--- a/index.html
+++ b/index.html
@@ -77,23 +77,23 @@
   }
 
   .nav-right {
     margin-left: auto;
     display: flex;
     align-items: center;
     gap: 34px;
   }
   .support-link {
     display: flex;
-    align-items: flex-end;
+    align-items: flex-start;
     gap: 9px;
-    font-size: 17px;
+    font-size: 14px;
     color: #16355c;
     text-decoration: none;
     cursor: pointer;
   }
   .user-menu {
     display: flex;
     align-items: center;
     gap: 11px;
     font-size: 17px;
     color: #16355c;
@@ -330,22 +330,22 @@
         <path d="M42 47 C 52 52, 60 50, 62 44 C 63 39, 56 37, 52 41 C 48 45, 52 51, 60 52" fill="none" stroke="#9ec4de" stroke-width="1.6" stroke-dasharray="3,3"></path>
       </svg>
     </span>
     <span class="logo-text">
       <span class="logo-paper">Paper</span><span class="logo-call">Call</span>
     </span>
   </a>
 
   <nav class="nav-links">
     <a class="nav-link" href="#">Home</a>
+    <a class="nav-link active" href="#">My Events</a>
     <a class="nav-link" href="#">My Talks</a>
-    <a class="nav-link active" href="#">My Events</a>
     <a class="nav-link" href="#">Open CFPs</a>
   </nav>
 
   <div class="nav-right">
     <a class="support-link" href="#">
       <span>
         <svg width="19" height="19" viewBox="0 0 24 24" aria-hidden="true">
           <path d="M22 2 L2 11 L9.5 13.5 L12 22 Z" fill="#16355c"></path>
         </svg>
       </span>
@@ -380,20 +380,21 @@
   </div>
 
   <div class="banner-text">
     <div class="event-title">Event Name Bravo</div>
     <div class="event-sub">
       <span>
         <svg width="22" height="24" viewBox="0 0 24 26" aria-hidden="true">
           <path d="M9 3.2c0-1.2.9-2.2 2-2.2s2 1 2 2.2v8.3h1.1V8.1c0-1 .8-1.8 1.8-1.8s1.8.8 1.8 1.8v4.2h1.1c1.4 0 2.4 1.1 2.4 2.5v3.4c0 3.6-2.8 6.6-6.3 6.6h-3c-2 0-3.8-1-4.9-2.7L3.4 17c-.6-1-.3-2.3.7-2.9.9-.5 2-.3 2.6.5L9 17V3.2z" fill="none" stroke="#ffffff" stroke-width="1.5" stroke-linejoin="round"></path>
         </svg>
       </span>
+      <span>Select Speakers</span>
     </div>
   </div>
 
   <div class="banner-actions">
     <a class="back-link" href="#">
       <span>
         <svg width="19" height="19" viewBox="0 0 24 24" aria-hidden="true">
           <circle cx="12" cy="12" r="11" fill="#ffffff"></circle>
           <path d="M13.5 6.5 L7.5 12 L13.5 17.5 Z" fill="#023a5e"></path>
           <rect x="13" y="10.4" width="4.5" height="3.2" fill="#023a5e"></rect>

• • • •

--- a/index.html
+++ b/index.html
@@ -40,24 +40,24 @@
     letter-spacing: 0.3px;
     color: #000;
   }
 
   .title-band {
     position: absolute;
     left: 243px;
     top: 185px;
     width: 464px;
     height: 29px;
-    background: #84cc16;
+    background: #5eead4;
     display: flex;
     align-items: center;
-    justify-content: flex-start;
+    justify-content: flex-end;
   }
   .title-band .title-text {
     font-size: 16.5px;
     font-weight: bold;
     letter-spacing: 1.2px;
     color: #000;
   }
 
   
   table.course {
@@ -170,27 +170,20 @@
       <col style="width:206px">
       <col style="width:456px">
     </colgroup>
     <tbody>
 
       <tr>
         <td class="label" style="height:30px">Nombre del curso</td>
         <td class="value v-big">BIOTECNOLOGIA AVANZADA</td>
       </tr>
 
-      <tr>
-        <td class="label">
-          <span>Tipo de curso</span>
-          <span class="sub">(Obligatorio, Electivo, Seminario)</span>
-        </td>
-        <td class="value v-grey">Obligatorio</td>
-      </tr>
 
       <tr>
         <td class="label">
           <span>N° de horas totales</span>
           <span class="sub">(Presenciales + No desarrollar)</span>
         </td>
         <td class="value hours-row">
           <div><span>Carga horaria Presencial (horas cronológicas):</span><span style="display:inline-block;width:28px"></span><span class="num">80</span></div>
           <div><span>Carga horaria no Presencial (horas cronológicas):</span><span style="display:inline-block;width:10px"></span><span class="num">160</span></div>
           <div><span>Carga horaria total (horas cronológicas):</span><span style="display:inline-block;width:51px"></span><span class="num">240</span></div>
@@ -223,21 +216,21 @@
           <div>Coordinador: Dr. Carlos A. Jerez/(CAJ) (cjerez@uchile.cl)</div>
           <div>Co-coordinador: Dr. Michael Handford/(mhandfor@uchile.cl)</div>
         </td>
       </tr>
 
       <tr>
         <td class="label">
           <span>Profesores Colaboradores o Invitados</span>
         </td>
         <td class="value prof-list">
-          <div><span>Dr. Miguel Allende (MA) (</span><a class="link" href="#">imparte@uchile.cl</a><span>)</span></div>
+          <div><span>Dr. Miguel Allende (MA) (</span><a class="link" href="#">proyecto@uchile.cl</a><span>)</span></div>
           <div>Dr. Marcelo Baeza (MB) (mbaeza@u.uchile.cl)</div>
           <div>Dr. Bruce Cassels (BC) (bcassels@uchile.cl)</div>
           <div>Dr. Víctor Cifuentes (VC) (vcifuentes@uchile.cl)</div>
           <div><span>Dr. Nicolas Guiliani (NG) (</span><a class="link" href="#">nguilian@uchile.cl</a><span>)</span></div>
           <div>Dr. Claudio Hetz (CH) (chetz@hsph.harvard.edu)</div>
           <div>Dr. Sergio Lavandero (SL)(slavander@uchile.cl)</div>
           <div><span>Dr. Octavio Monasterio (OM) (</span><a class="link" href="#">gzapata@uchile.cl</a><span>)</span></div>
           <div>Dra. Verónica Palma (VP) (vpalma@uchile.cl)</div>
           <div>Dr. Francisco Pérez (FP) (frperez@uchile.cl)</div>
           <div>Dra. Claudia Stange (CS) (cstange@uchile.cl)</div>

• • • •

**What to do:**
Which lines above contain the word "background"? Copy each of them.

**Exercise solution:**
-    background: #84cc16;
+    background: #5eead4;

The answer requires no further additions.